Sepanjang rute, barisan warga terlihat khidmat membawa obor menyala terang, diiringi suara pecut khas dan iringan gamelan. Obor atau oncor dari bambu yang dibakar, serta pecut yang dicambukkan, menjadi simbol penolak bala dan harapan agar warga terhindar dari mara bahaya.
Kegiatan yang rutin dilaksanakan ini bukan sekadar pawai budaya, melainkan momentum doa bersama bagi seluruh elemen masyarakat. Fokus utama ditujukan kepada kesejahteraan para petani dan peternak, agar diberikan kesehatan, keberkahan, serta hasil panen dan ternak yang melimpah sepanjang tahun.
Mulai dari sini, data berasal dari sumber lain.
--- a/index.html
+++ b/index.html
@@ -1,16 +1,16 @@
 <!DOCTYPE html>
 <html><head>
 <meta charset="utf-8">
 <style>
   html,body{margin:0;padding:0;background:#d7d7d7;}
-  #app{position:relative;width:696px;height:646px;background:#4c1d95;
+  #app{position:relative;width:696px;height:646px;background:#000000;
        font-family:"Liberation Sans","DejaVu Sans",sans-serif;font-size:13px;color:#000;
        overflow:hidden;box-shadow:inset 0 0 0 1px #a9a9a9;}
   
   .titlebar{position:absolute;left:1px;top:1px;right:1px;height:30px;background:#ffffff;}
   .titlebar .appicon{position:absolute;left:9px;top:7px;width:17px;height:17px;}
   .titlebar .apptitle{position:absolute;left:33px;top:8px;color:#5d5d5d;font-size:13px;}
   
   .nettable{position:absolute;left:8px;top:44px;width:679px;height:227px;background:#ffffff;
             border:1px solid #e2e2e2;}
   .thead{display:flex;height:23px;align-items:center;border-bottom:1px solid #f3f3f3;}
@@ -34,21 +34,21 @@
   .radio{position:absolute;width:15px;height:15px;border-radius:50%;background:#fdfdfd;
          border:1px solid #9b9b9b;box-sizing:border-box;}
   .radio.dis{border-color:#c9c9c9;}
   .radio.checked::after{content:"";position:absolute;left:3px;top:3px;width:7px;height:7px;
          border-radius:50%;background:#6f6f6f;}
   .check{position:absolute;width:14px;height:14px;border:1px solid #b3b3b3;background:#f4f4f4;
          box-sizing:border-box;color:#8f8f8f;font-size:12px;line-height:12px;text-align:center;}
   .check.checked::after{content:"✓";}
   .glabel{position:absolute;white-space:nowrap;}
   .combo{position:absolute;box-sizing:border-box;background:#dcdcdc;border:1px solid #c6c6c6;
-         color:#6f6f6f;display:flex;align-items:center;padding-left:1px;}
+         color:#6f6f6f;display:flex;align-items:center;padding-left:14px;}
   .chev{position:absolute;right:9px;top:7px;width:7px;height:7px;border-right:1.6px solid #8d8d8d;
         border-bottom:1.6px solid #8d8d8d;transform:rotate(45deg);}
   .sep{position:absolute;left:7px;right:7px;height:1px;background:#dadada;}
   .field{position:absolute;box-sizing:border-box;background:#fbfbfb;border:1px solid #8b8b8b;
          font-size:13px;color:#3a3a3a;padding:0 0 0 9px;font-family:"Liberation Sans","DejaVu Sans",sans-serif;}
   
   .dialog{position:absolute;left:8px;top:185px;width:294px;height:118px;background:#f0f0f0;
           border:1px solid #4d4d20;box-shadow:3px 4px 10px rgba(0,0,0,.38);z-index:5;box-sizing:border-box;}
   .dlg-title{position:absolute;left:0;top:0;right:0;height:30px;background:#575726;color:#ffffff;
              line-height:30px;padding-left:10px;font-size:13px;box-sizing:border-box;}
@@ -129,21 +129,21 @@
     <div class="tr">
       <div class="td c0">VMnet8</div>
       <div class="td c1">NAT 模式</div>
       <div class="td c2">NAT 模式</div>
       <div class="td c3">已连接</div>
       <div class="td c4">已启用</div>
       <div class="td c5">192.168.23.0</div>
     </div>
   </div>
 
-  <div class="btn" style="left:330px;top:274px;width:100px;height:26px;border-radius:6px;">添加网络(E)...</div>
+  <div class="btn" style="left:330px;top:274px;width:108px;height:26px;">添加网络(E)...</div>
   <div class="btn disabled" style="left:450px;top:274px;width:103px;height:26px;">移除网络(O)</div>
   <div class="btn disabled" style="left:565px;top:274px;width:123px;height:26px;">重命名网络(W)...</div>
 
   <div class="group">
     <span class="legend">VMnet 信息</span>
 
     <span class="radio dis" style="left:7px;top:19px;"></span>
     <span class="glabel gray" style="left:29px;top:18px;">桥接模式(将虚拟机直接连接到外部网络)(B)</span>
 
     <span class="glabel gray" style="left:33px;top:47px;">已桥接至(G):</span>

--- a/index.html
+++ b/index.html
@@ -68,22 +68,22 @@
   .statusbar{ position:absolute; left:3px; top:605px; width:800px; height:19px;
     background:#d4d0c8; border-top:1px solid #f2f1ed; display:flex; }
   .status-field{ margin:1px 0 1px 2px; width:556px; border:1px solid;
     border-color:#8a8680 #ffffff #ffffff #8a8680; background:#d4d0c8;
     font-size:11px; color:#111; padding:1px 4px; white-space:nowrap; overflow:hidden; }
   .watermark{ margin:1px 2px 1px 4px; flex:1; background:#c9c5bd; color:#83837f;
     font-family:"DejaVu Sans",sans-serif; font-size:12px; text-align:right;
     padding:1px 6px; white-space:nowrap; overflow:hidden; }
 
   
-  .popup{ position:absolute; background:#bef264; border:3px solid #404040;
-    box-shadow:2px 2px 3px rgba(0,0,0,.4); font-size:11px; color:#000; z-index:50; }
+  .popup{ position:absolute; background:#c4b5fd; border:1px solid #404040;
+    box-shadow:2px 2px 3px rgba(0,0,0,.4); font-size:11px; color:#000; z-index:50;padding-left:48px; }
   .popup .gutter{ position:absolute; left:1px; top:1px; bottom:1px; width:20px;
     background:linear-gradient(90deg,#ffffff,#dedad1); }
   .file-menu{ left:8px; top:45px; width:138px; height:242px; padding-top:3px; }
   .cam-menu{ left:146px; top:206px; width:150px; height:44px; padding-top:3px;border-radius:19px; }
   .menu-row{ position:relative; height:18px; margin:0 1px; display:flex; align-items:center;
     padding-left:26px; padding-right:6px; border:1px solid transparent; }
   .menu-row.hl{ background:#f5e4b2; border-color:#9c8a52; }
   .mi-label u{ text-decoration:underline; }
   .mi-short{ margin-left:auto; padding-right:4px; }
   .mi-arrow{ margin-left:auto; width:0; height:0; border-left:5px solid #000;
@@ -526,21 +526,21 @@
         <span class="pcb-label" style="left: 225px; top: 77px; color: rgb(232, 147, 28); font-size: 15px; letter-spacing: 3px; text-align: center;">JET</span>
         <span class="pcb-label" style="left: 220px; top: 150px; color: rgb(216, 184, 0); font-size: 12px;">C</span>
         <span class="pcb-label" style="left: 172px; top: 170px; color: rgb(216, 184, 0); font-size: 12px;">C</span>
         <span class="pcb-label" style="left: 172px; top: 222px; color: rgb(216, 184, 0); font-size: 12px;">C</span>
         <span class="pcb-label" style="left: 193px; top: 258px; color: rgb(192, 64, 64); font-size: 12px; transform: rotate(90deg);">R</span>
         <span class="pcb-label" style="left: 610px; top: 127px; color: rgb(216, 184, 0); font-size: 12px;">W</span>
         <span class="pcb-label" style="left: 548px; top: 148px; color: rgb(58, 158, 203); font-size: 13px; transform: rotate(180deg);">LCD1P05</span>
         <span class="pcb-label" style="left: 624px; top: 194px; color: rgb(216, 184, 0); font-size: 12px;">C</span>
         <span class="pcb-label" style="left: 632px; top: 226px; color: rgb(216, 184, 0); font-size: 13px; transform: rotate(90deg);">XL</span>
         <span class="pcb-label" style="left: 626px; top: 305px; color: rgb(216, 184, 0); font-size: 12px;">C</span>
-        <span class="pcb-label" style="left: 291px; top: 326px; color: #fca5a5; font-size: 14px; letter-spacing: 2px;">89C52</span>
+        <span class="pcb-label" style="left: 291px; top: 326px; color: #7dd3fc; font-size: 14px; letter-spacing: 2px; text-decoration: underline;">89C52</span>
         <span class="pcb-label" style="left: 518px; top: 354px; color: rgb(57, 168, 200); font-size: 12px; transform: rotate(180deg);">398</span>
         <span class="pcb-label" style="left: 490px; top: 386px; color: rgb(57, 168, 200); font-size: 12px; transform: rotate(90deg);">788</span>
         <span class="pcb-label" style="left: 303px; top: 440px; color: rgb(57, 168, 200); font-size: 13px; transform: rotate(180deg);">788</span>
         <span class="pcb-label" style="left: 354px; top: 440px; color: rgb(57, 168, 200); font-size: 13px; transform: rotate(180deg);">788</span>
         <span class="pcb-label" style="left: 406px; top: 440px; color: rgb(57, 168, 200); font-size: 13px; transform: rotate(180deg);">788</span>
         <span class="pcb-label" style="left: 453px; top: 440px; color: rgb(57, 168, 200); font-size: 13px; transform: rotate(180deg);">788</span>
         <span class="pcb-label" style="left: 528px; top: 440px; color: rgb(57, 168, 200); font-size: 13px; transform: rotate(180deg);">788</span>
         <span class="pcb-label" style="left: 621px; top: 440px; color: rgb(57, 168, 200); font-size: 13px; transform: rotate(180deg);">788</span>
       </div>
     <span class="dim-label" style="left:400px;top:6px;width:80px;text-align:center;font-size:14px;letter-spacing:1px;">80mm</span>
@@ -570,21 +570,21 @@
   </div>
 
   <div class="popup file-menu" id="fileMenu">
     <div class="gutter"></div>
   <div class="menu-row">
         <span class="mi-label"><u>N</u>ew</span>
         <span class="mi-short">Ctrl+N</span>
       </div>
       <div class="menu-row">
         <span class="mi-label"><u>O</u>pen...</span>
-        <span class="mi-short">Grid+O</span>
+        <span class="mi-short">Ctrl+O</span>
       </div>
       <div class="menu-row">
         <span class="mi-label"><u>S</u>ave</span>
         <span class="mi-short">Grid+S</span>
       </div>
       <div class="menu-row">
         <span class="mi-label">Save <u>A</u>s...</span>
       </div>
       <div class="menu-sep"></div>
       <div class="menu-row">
Kepala Kelurahan Kunden, Endang Winarni SE., menyambut antusias terselenggaranya tradisi ini. Menurutnya, Lamporan adalah aset budaya yang harus dijaga sebagai identitas masyarakat Kunden di tengah arus modernisasi.
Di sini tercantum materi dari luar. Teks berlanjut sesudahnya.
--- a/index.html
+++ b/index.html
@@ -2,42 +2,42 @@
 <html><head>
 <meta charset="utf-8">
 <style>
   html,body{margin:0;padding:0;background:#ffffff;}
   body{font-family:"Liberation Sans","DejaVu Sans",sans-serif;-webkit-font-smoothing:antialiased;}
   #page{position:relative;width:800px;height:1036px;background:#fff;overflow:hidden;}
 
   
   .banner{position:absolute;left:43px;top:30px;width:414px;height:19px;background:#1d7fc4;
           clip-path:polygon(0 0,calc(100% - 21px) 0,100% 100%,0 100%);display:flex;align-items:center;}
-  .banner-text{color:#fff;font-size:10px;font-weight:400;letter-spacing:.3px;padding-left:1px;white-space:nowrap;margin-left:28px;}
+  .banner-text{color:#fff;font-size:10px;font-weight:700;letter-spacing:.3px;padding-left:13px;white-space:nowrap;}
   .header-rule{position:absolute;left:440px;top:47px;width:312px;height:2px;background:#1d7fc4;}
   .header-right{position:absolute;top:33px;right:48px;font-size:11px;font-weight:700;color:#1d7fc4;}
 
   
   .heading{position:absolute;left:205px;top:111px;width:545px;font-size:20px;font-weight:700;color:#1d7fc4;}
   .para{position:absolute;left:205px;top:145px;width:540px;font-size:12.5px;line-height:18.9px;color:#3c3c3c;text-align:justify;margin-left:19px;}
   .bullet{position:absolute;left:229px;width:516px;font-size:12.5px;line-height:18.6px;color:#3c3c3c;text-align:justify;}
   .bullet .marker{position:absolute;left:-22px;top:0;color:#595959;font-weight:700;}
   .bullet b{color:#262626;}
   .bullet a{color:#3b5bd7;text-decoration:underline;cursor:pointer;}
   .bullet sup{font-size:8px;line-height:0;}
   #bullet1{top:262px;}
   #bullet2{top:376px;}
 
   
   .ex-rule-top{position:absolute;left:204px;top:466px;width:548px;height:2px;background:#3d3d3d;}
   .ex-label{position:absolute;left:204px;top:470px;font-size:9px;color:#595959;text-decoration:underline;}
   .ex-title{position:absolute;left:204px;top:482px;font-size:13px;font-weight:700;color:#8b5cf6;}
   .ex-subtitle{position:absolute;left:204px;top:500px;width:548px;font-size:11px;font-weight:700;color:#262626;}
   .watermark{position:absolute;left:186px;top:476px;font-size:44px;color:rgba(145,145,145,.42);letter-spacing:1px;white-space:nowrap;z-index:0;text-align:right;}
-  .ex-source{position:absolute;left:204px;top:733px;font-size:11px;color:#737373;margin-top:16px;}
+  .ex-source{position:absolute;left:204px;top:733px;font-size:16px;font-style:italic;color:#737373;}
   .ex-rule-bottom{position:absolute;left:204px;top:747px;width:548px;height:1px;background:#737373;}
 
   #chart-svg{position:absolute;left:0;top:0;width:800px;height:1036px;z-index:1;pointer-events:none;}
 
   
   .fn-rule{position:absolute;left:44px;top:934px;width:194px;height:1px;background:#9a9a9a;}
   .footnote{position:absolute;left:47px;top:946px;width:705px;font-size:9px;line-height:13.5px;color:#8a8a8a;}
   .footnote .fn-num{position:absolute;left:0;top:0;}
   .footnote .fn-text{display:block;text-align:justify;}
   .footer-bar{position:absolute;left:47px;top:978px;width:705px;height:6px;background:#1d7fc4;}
"Ini adalah bentuk komitmen kita untuk terus merawat kearifan lokal warisan leluhur. Melalui acara ini, kita tidak hanya memohon keselamatan, tetapi yang utama adalah menjaga kerukunan, kedamaian, dan keamanan lingkungan agar warga Kunden selalu guyub rukun," ujarnya di sela-sela acara, Kamis (2/7/2026) malam.